■ WHAT IS REQUIRED
Retrieve each line that contains the word "严格执行家长接送儿童不入园制度" from the entries below.

[Code change snippets]
★ ★ ★

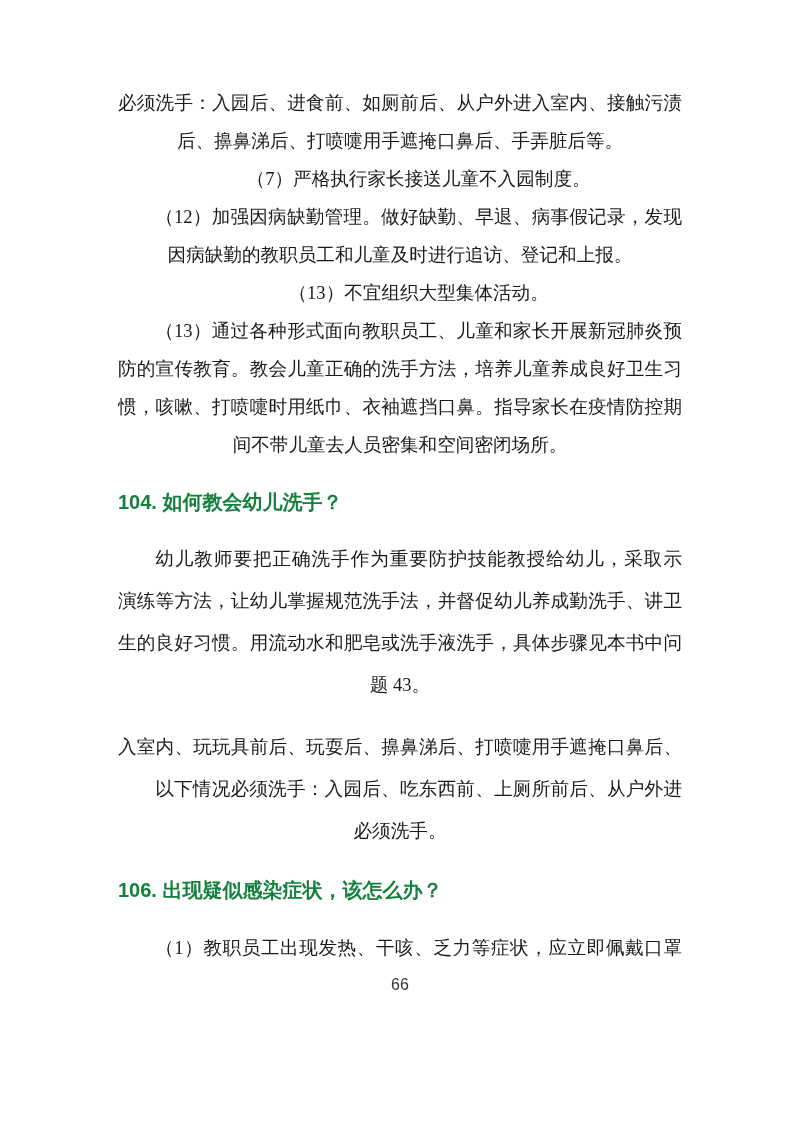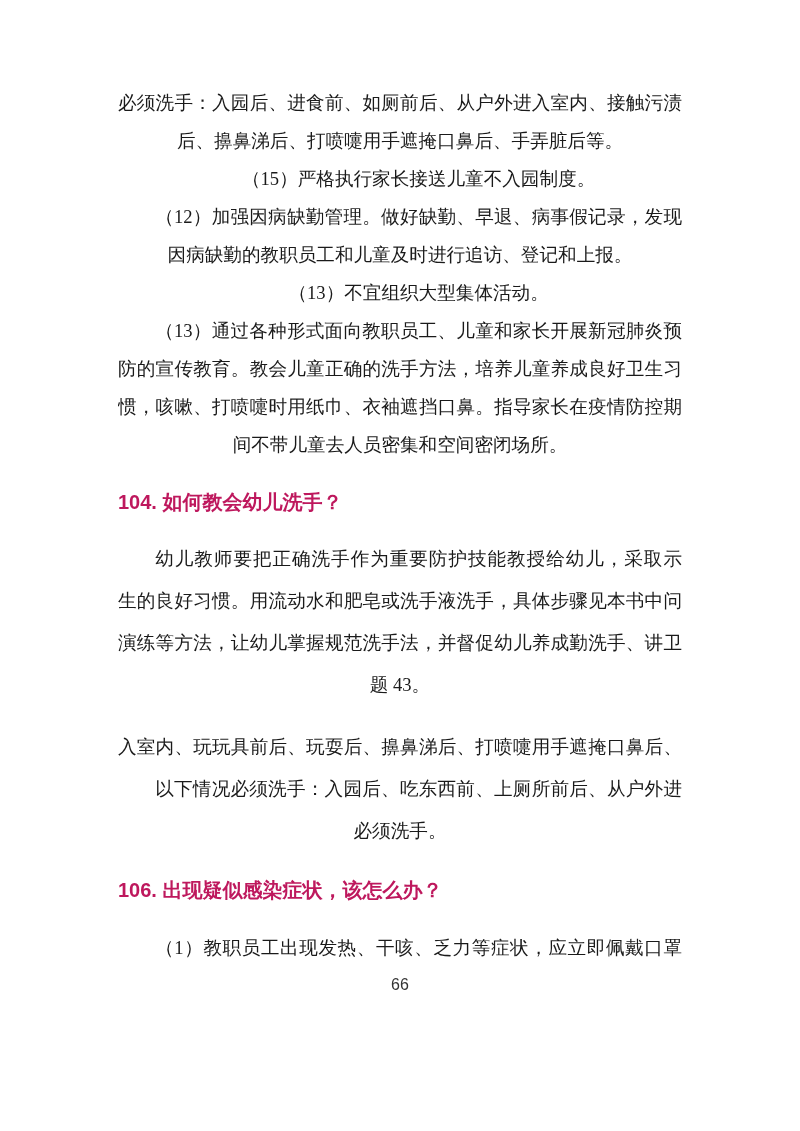--- a/index.html
+++ b/index.html
@@ -75,7 +75,7 @@
         <div class="line">后、擤鼻涕后、打喷嚏用手遮掩口鼻后、手弄脏后等。</div>
       </div>
       <div id="b-item11" class="para">
-        <div class="line indent">（15）严格执行家长接送儿童不入园制度。</div>
+        <div class="line indent">（7）严格执行家长接送儿童不入园制度。</div>
       </div>
       <div id="b-item12" class="para">
         <div class="line j indent">（12）加强因病缺勤管理。做好缺勤、早退、病事假记录，发现</div>

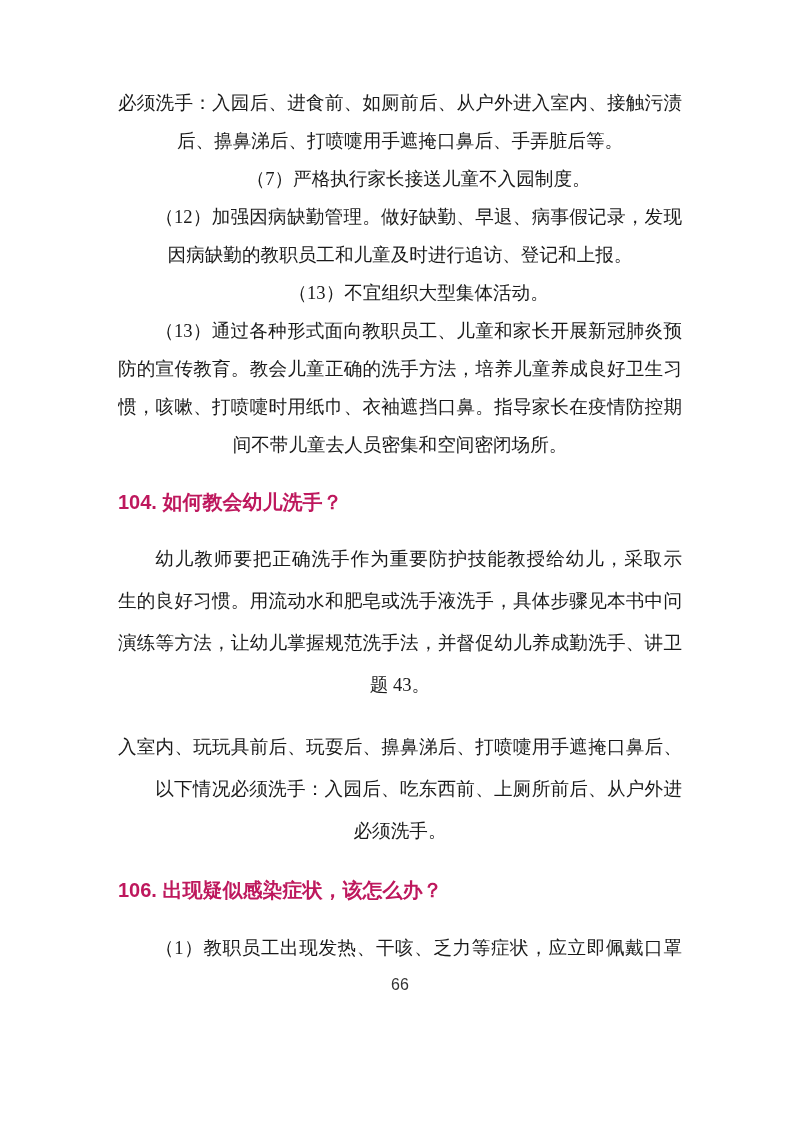--- a/index.html
+++ b/index.html
@@ -47,7 +47,7 @@
     font-size: 20px;
     line-height: 42px;
     height: 42px;
-    color: #be185d;
+    color: #15803d;
     overflow: hidden;
   }
   #b-h104 { margin-top: 17px; }

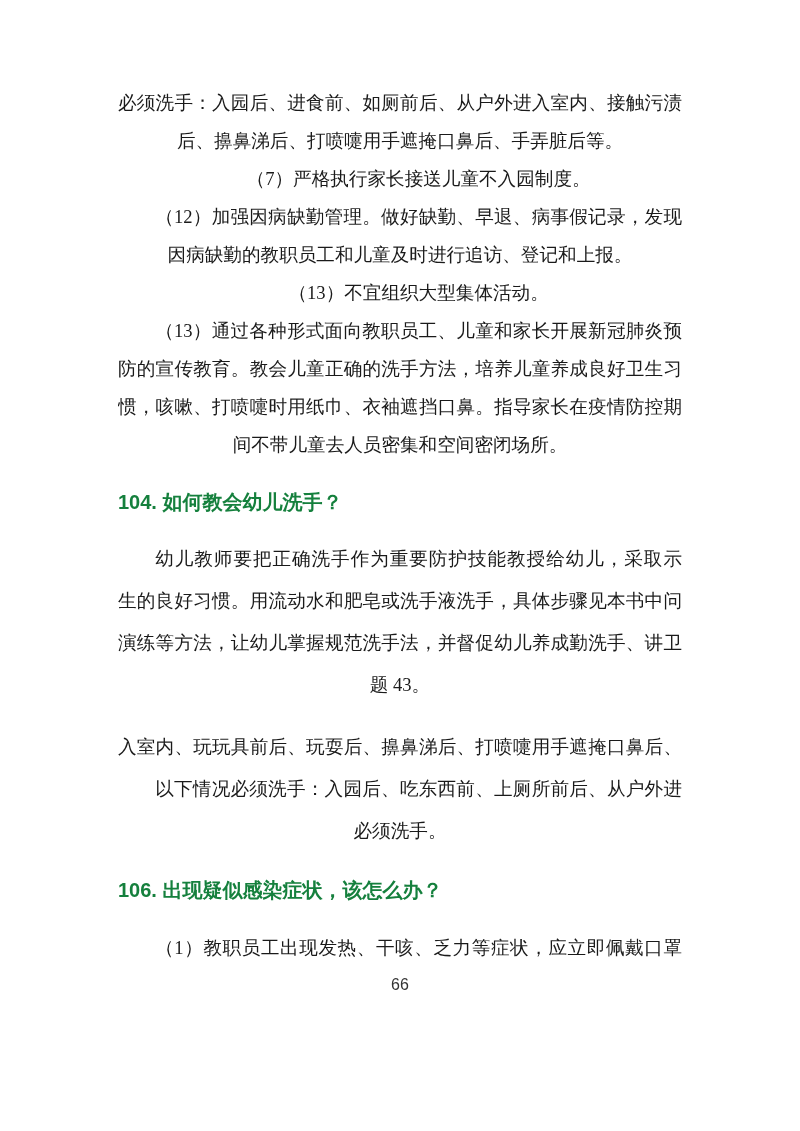--- a/index.html
+++ b/index.html
@@ -93,8 +93,8 @@
       <div id="b-h104" class="heading">104. 如何教会幼儿洗手？</div>
       <div id="b-p104" class="para">
         <div class="line j indent">幼儿教师要把正确洗手作为重要防护技能教授给幼儿，采取示教、</div>
+        <div class="line j">演练等方法，让幼儿掌握规范洗手法，并督促幼儿养成勤洗手、讲卫</div>
         <div class="line j">生的良好习惯。用流动水和肥皂或洗手液洗手，具体步骤见本书中问</div>
-        <div class="line j">演练等方法，让幼儿掌握规范洗手法，并督促幼儿养成勤洗手、讲卫</div>
         <div class="line">题 43。</div>
       </div>
       <div id="b-p105" class="para">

★ ★ ★

■ REPLY
-        <div class="line indent">（15）严格执行家长接送儿童不入园制度。</div>
+        <div class="line indent">（7）严格执行家长接送儿童不入园制度。</div>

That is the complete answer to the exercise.